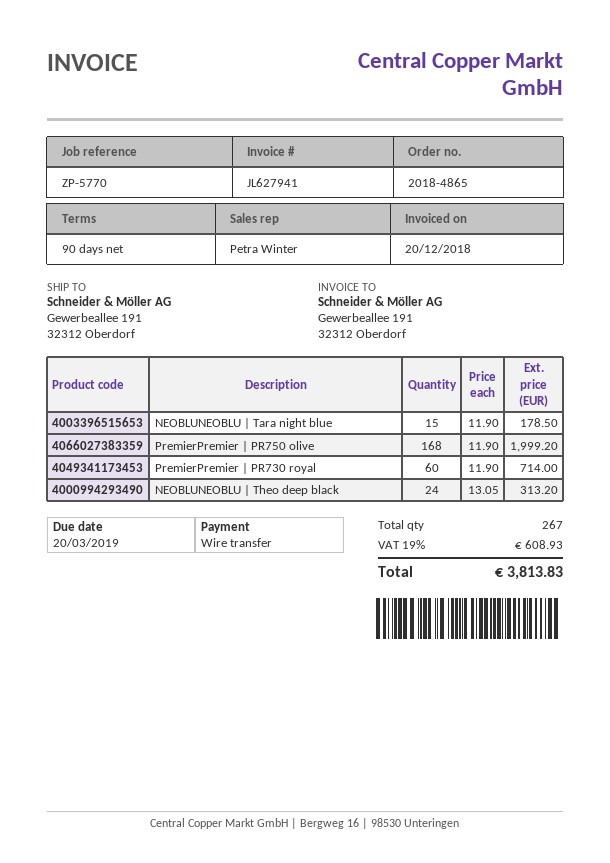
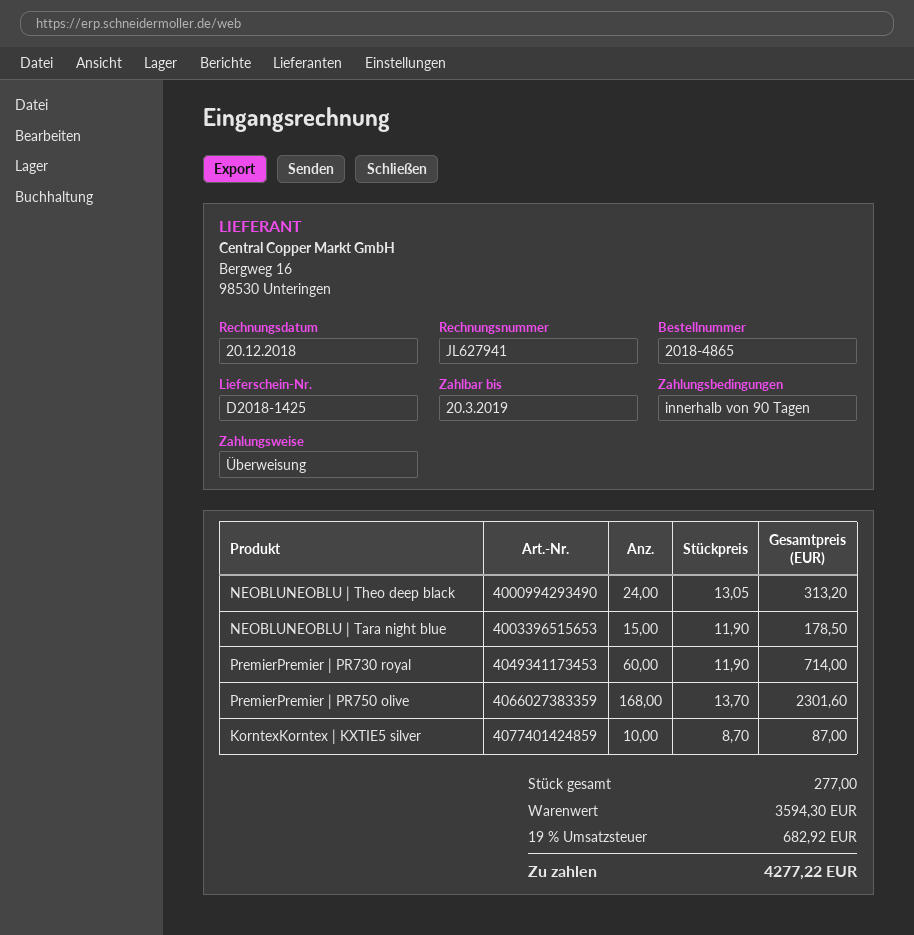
PremierPremier | PR750 olive: 168 x 11.90 = 1999.20 -> 168 x 13.70 = 2301.60
KorntexKorntex | KXTIE5 silver: none -> 10 x 8.70 = 87.00
total quantity: 267 -> 277
tax: 19% = 608.93 -> 19% = 682.92
total: 3813.83 -> 4277.22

++++++++++

INSTRUCTIONS TO FOLLOW> Leave the pictures out and print every record exactly.

TASK OUTPUT>
PremierPremier | PR750 olive: 168 x 11.90 = 1999.20 -> 168 x 13.70 = 2301.60
KorntexKorntex | KXTIE5 silver: none -> 10 x 8.70 = 87.00
total quantity: 267 -> 277
tax: 19% = 608.93 -> 19% = 682.92
total: 3813.83 -> 4277.22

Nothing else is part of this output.